きょう、昼時のスーパー。客が手にとっていたのは麺です。ツルもちと打ち出された冷やし中華やうどん。麺をイチから刷新しました。ただ、価格は据え置きました。その秘密は…

記者
「これまでは容器にぐるっと巻かれていたフィルムが、新しい麺ではシールだけになりました」

帯状のフィルムからシールに変更するなどして、コストの上昇を抑えたのです。

買い物客
「(ランチの予算は)500円~700円ぐらい。あとお茶買って百何円かプラスで700円でおさまる」

イラン情勢の影響で値上がりが見込まれている「包装資材」。

イトーヨーカ堂では、これまでプラスチック容器に入っていたむきエビは、トレーとラップに変更することを決めました。揚げ物もプラスチック容器ではなく、バラ売りに。肉などを入れる青のトレーは順次、インクを使わない白に変えていきます。

イトーヨーカ堂 フード&ドラッグ事業 土居仁 部長
「2割~3割くらい(包材の)値上げが確実にくる。値上げも選択肢だが、まずは我々がしっかりと対応できれば」

“異変”はコンビニでも。

記者
「ファミリーマートといえば緑と青のこちらのロゴですが、今後、パッケージから鮮やかな色が消えるかもしれません」

ファミリーマートといえばこの緑と青のデザインが象徴的なロゴ。ですが、ロゴを白黒にする検討をしていると明らかにしました。コストの上昇を防ぐのが狙いです。
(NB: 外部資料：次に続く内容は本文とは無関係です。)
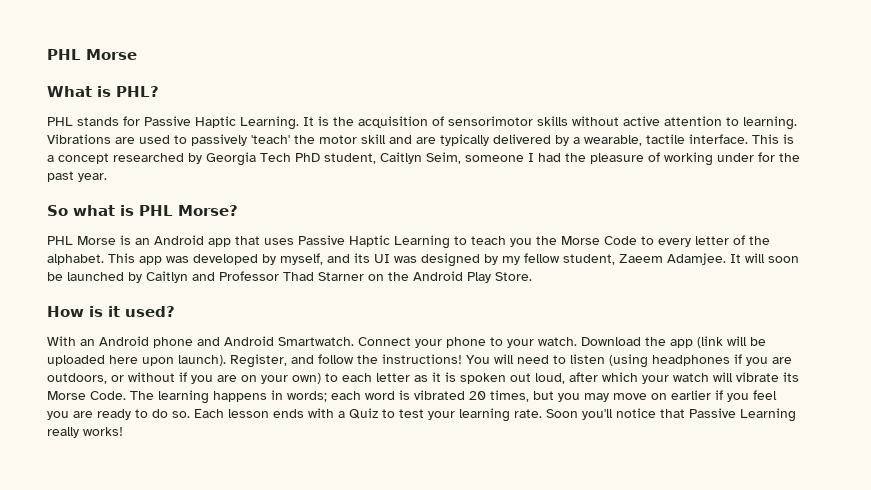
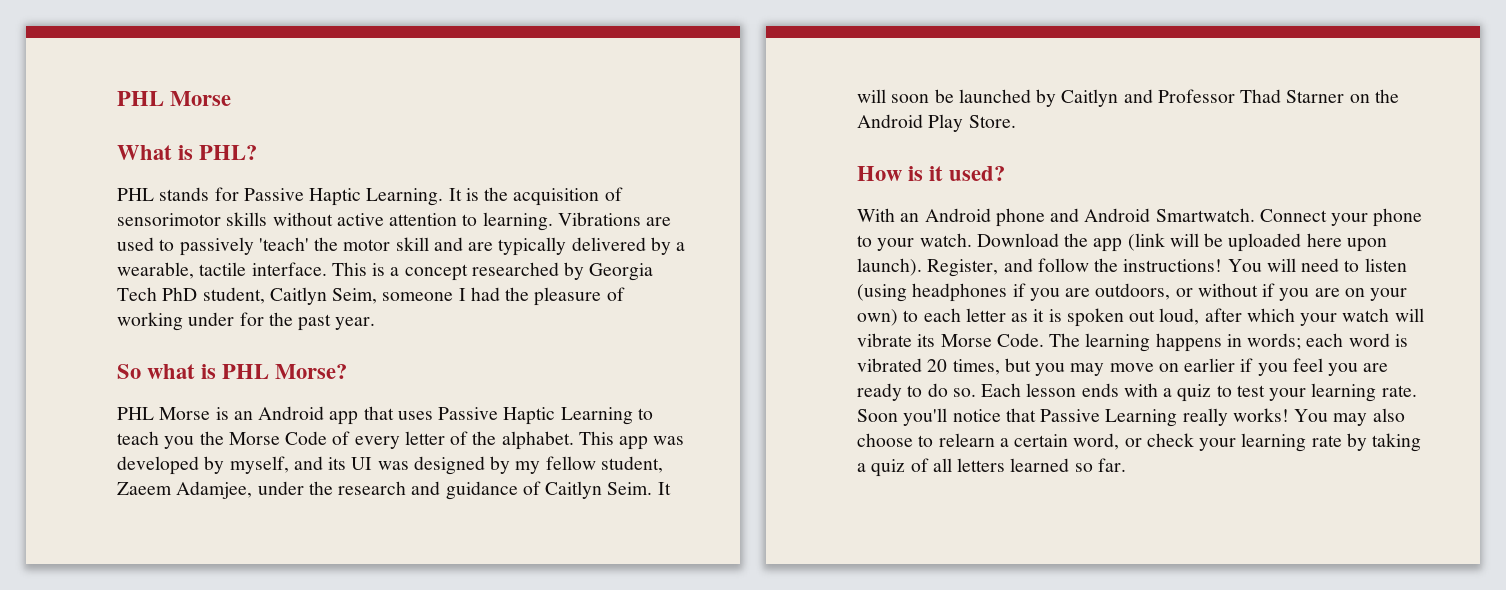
[641,236,654,245] to -> [332,431,351,445] of
[667,253,726,265] Adamjee. -> [176,481,653,500] Adamjee, under the research and guidance of Caitlyn Seim.
[349,408,379,419] Quiz -> [1177,384,1212,402] quiz
(123, 431) none -> [1294,408,1405,426] [857,433,1422,452] [857,458,1126,477] You may also choose to relearn a certain word, or check your learning rate by taking a quiz of all letters learned so far.

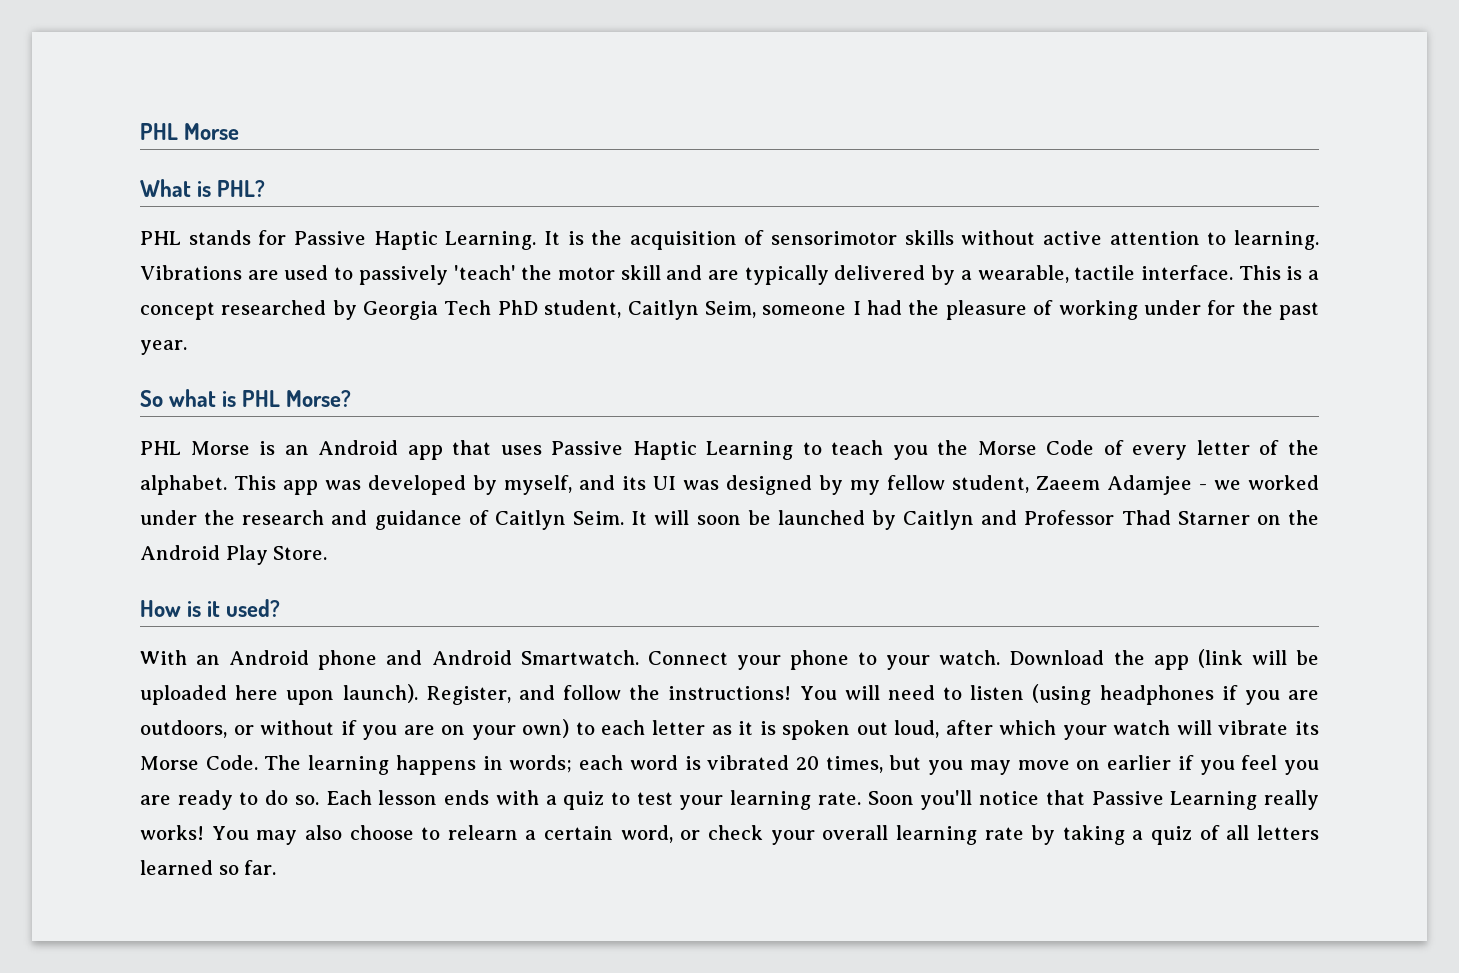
[176,481,253,499] Adamjee, -> [1107,475,1319,495] Adamjee - we worked
(1237, 444) none -> [822,825,889,840] overall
「白黒だとただのマルに見えちゃうかもね。いいんじゃないかな、中身が同じなら」

一方、ローソンでは…

記者
「ホットコーヒーの容器に使われるプラスチック製のフタも順次、紙に切り替わっていきます。飲み口は押し込むと出てきます」

プラスチック製の蓋を紙に順次、変更していく方針で、資材の安定供給のために進めたいとしています。

経済産業省はナフサの供給は十分としていますが、材料の高騰については…

資源エネルギー庁 細川成己 中東情勢広報官
「価格の影響というのは今後とも出てくるところかと思いますので、そこはしっかり注視をしていきたい」

価格の上昇はさけられないとの認識です。

彩りを落としてでも値上げは避けたい企業。ただ、企業努力も限界がありそうです。